Saba Zaidi and Ulas Kirazci, on designing multimodal Actions at Google I/O 2018

Anatomy of a response Expand and collapse content An arrow that points down when collapsed and points up when expanded.

Your Action's response to the user is made up of components.

Conversational components

Conversational components are combined to compose the content in the spoken prompts, display prompts, and chips.

Conversational components (prompts and chips) should be designed for every dialog turn.






Visual components

Visual components include cards, carousels, and other visual assets.

Perfect for scanning and comparing options, visual components are useful if you're presenting detailed information—but they aren't required for every dialog turn.

Spoken prompt

The content your Action speaks to the user, via TTS or pre-recorded audio

Display prompt

The content your Action writes to the user, via printed text on the screen

Chips

Suggestions for how the user can continue or pivot the conversation



Basic card

Use basic cards to display an image and text to users

Browsing carousel

Browsing carousels are optimized for allowing users to select one of many items, when those items are content from the web

Carousel

Carousels are optimized for allowing users to select one of many items, when those items are most easily differentiated by an image

List

Lists are optimized for allowing users to select one of many items, when those items are most easily differentiated by their title

Media response

Used to play and control the playback of audio content like music or other media

Persona: Ibento (fake ticket-seller).
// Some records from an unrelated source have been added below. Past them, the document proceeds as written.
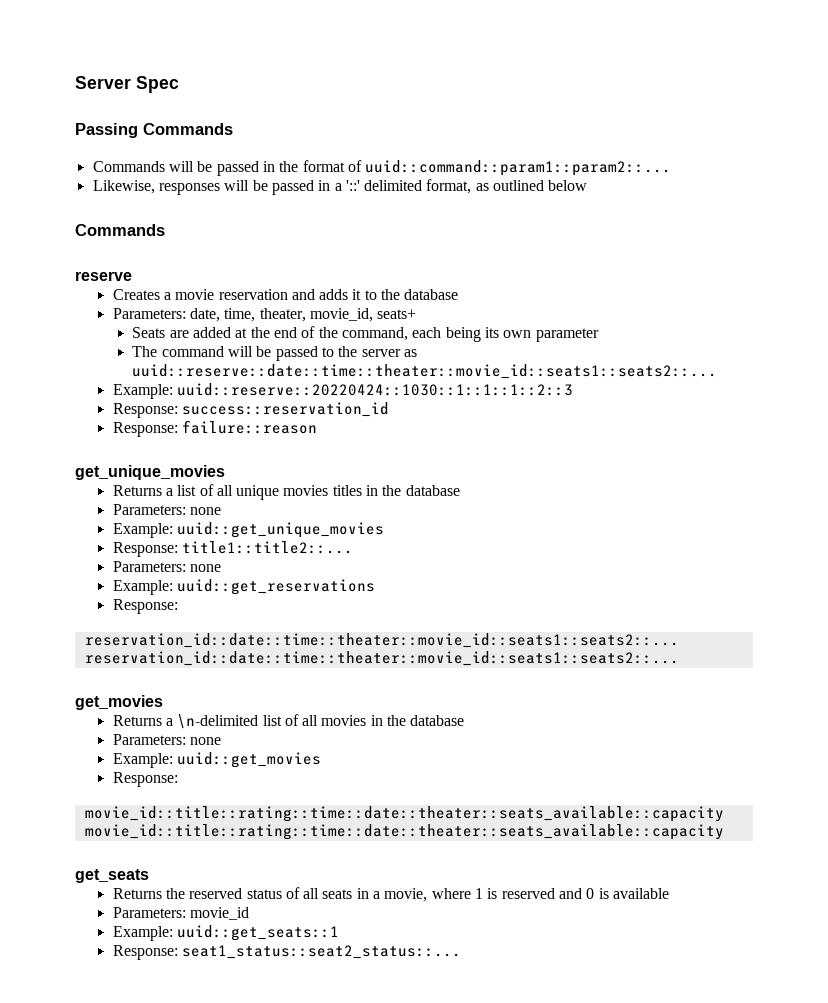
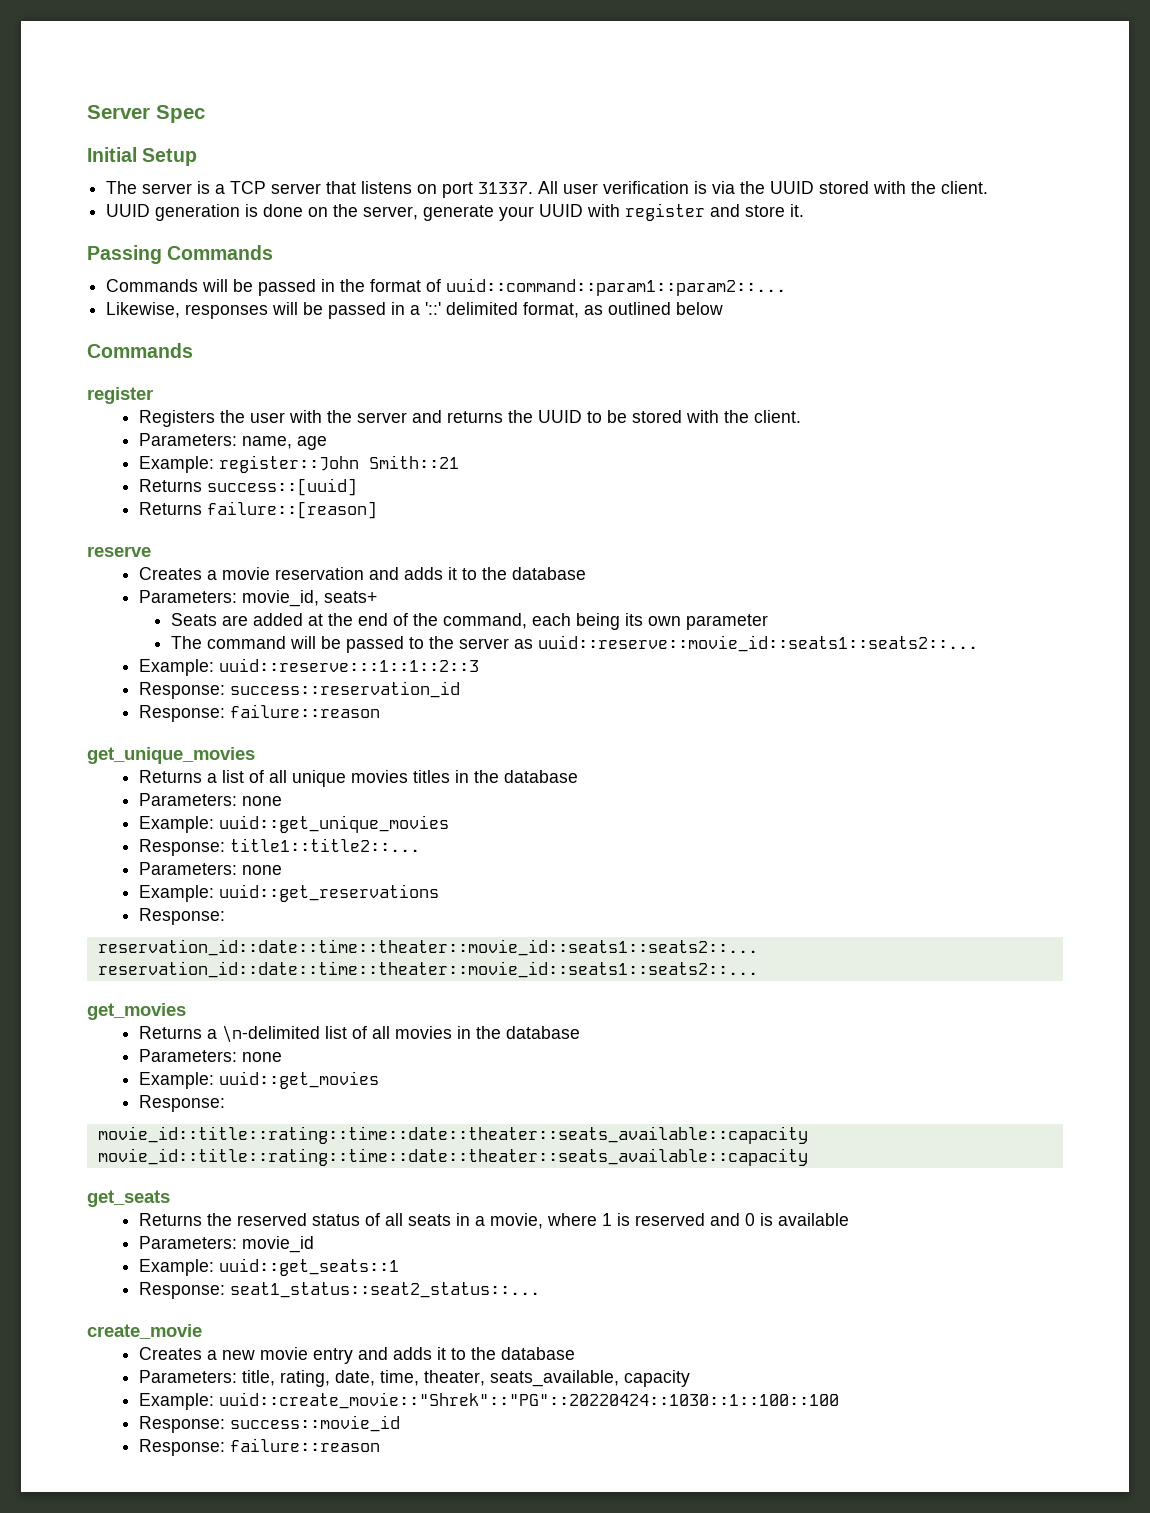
(179, 84) none -> [87,147,198,166] [106,181,989,198] [106,203,805,221] // Initial Setup // The server is a TCP server that listens on port 31337. All user verification is via the UUID stored with the client. // UUID generation is done on the server, generate your UUID with register and store it.
(165, 230) none -> [87,387,153,404] [138,410,801,427] [138,433,327,450] [138,455,459,473] [138,478,357,496] [138,501,377,519] // register // Registers the user with the server and returns the UUID to be stored with the client. // Parameters: name, age // Example: register::John Smith::21 // Returns success::[uuid] // Returns failure::[reason]
[189,308,306,322] date, time, theater, -> (237, 596) none
[132,364,718,379] [112,383,573,399] uuid::reserve::date::time::theater::movie_id::seats1::seats2::... // Example: uuid::reserve::20220424::1030::1::1::1::2::3 -> [538,635,979,652] [138,658,479,676] uuid::reserve::movie_id::seats1::seats2::... // Example: uuid::reserve:::1::1::2::3
(461, 952) none -> [87,1324,202,1339] [138,1347,575,1364] [138,1370,690,1387] [138,1392,839,1410] [138,1415,400,1433] [138,1438,380,1456] // create_movie // Creates a new movie entry and adds it to the database // Parameters: title, rating, date, time, theater, seats_available, capacity // Example: uuid::create_movie::"Shrek"::"PG"::20220424::1030::1::100::100 // Response: success::movie_id // Response: failure::reason

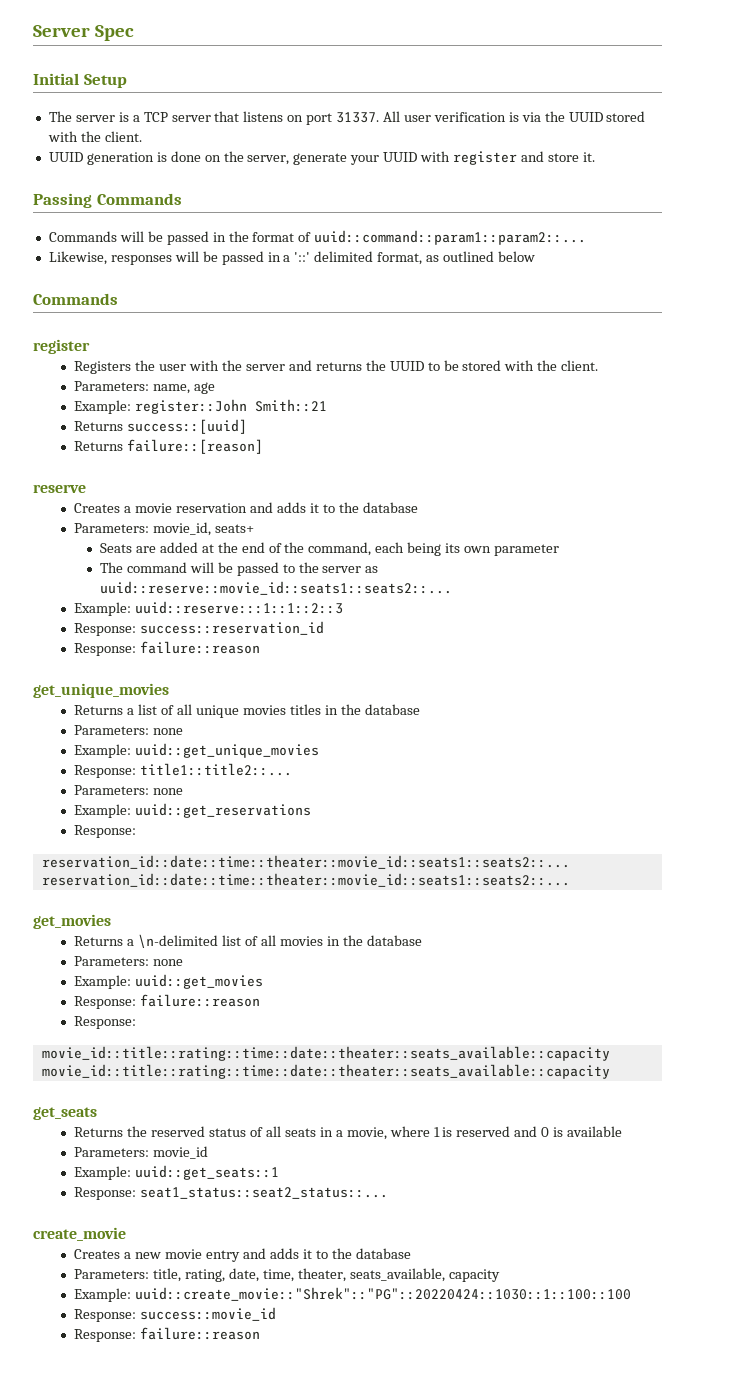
(379, 1080) none -> [74,994,261,1009] // Response: failure::reason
Spoken prompt: Here are the best available seats for two people seated together. Do you want to get these? Display prompt: Here’re the best available seats. Do you want them? Visual: Basic card showing seating chart with seat location and pricing. Chips: Buy tickets, VIP, pricing chart.

Group devices by the components used for the response:


For conversations on smart speakers or headphones, the spoken prompts carry the whole conversation and convey the core message.


For conversations in the car or on a smart display, the screen may not always be available to the user. Therefore, the spoken prompts have to carry most of the conversation and convey the core message. The screen can be used for supplementary visual information as well as suggestions to continue or pivot the conversation.


Conversations on a TV, laptop, phone or watch are equally suited for audio input/output and screen-based interactions. The user can choose to continue the conversation in either the spoken or visual modality. Therefore, all the components work together to carry the conversation and convey the core message.

Go from spoken to multimodal Expand and collapse content An arrow that points down when collapsed and points up when expanded.

When you wrote your sample dialogs, we recommended that you start with the spoken conversation—that is, designing for a screenless devices like smart speakers and headphones. Now that you’re ready to scale your designs to other devices, pieces will move out of the spoken prompts and into the display prompts, chips, and visuals.

Here are a couple examples from the Google I/O 18 Action:

Persona: Google I/O 18. User input: Yeah, I’m attending. Spoken prompt: Congrats! As the Keeper of I/O-specific knowledge, consider me your guide. I can manage your schedule, help you find things to do, or give you directions. So, which do you need?

Start with the original spoken prompt from the example sample dialog.

Persona: Google I/O 18. User input: Yeah, I’m attending. Spoken prompt: Congrats! As the Keeper of I/O-specific knowledge, consider me your guide. I can manage your schedule, help you find things to do, or give you directions. So, which do you need? Chips: Manage my schedule, Find things to do.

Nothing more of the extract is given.